A message queue decouples producers (services that generate work) from consumers (services that process work). Producers publish messages without waiting for consumers to process them. Consumers pull messages at their own pace. This provides backpressure handling (consumers can fall behind without blocking producers), fault tolerance (messages persist even if consumers are down), and horizontal scalability (add consumers to increase throughput).

You’re designing something like Amazon SQS, RabbitMQ, or a simplified Kafka. The core difference from Kafka: a traditional message queue deletes messages after consumption (each message consumed by exactly one consumer), while Kafka retains messages as a log (multiple consumer groups can read independently).

  • DoorDash Interview Guide
  • Databricks Interview Guide
  • Airbnb Interview Guide
  • Shopify Interview Guide
  • Stripe Interview Guide
  • Uber Interview Guide
  • System Requirements

    Functional

    • Producers enqueue messages to named queues
    • Consumers dequeue messages (one consumer receives each message)
    • At-least-once delivery: no message lost, possible duplicate on failure
    • Visibility timeout: dequeued message is hidden from others for N seconds; if not acknowledged, becomes visible again
    • Dead letter queue: messages that fail repeatedly move to a DLQ
    • Message ordering: FIFO queues preserve order within a message group

    Non-Functional

    • High throughput: 100K messages/second per queue
    • Low latency: enqueue <10ms p99, dequeue <20ms p99
    • Durability: messages persisted to disk (replicated) before acknowledging to producer

    Core Data Model

    queues: id, name, visibility_timeout_sec, max_receive_count, dlq_id
    messages: id, queue_id, body, status (available/invisible/deleted), receive_count,
              enqueued_at, visible_at, receipt_handle
    

    Enqueue (Producer)

    1. Producer sends message to broker via HTTP or gRPC
    2. Broker assigns message_id (UUID), sets status=available, visible_at=now
    3. Broker writes to WAL (Write-Ahead Log) on disk — durability before acknowledgment
    4. Broker replicates to N-1 follower nodes (synchronous replication for durability)
    5. Broker acknowledges to producer with message_id

    Dequeue (Consumer)

    1. Consumer sends dequeue request (with max_messages count, e.g., 10)
    2. Broker selects up to 10 messages with status=available AND visible_at <= now
    3. Broker sets status=invisible, visible_at=now + visibility_timeout, generates receipt_handle
    4. Broker returns messages with their receipt handles
    5. Consumer processes messages, sends Acknowledge(receipt_handle) for each
    6. Broker marks message as deleted

    If consumer crashes without acknowledging: when visibility_timeout expires, the message becomes visible again and a different consumer picks it up.
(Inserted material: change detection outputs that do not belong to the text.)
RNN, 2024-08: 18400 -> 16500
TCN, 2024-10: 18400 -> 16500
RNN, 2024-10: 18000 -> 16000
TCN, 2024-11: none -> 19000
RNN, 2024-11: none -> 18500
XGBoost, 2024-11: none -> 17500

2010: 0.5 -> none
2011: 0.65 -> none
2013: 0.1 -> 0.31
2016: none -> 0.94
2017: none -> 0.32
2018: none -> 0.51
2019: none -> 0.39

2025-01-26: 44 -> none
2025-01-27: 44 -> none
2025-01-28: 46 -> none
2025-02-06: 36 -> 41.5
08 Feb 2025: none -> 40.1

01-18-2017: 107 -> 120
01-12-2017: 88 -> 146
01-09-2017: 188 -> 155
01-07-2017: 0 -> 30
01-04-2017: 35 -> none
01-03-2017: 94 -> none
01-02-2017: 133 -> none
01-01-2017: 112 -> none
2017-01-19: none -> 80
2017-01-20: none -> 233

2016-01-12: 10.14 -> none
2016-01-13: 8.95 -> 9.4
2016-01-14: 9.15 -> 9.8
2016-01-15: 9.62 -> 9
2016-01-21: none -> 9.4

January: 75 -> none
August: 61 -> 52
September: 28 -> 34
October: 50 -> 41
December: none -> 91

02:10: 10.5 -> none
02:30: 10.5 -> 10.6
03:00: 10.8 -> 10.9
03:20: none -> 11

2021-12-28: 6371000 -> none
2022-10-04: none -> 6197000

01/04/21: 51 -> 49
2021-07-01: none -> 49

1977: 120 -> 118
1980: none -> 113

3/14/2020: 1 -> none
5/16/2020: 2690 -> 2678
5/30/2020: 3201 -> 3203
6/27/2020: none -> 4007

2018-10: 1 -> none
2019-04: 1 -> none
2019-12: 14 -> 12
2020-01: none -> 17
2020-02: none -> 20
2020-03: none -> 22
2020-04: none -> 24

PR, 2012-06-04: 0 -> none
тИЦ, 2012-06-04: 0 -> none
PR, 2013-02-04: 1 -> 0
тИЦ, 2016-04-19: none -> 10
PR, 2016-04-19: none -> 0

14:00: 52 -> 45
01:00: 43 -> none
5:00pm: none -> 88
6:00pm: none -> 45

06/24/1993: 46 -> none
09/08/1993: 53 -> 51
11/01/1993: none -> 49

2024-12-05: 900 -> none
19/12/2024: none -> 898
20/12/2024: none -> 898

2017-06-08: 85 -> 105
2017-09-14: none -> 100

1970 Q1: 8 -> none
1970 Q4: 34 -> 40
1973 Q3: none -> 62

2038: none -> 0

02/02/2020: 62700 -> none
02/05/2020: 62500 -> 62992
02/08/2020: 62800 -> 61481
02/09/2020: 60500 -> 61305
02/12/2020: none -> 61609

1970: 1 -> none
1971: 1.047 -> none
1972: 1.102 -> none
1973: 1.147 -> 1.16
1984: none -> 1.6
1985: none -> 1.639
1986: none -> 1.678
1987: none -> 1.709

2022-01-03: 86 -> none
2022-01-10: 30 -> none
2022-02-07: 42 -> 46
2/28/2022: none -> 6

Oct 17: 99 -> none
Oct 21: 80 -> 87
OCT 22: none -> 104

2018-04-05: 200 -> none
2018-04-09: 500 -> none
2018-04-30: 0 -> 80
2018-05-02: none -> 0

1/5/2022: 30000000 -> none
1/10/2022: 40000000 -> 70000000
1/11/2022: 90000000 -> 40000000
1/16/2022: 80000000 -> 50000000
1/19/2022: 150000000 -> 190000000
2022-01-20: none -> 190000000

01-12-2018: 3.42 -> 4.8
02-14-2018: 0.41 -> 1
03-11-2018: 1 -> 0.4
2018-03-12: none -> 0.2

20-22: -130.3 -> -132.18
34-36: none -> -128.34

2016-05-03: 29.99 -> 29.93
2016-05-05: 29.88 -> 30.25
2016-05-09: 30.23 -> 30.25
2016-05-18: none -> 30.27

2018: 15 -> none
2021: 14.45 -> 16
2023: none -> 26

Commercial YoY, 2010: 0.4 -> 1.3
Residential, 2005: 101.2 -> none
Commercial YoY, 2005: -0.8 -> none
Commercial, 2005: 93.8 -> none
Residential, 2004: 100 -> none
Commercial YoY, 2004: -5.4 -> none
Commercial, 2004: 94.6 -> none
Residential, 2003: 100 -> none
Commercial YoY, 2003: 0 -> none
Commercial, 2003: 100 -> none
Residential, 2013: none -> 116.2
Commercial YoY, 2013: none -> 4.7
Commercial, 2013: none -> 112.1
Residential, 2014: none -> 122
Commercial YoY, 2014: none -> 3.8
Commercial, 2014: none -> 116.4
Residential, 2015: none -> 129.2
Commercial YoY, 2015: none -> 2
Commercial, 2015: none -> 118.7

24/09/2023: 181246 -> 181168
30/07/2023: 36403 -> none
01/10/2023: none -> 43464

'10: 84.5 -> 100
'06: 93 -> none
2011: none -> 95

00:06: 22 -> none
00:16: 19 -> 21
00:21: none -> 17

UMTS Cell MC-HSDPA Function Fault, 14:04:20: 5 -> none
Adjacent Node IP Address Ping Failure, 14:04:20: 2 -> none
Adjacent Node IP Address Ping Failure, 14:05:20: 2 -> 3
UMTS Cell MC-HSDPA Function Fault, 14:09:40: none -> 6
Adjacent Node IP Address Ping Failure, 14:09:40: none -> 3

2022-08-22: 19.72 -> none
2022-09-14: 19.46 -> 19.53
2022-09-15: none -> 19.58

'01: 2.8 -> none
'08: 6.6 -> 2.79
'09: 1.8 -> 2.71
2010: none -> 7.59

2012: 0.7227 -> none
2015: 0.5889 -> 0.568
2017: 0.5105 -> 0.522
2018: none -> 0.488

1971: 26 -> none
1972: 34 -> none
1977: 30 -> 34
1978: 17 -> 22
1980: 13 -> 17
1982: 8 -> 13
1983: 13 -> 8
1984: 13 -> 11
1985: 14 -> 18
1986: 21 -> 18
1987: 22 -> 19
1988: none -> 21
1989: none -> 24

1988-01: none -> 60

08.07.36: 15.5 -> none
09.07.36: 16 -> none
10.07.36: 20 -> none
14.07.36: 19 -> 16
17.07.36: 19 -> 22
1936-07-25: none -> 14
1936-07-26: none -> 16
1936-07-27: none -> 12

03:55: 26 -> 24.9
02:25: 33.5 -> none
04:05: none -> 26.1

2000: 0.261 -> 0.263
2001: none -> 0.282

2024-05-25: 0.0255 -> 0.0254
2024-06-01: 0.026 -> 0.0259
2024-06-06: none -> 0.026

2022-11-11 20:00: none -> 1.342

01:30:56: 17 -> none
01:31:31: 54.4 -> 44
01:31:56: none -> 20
This is the at-least-once delivery guarantee — duplicates are possible on failure.

    Visibility Timeout and Redelivery

    The visibility_timeout is critical. If too short: slow-processing consumers cause redeliveries (duplicates). If too long: failed messages stay hidden too long, causing delays. Best practice: set visibility_timeout to 3-6x the expected processing time. Consumers that need more time can extend their visibility lease via an ExtendVisibility API call.

    Dead letter queue: after max_receive_count deliveries (e.g., 5), the message is moved to the DLQ instead of becoming visible again. DLQ messages can be inspected for debugging and replayed after fixing the bug.

    Storage Layer

    Two options depending on scale:

    Database-backed (SQS approach)

    Store messages in a distributed database (DynamoDB, Cassandra). Simple, proven. Query for available messages: WHERE status='available' AND visible_at <= now LIMIT 10. Use optimistic locking or conditional writes to atomically claim messages. Index on (queue_id, status, visible_at) for efficient dequeue queries. Works well up to millions of messages in flight.

    Log-based (Kafka-style)

    Append messages to an ordered log per queue. Track consumer offset (next message index to deliver). No deletion — mark consumed via offset advancement. More efficient (sequential writes), but tracking per-message visibility state is complex. Better for high-throughput, ordered scenarios.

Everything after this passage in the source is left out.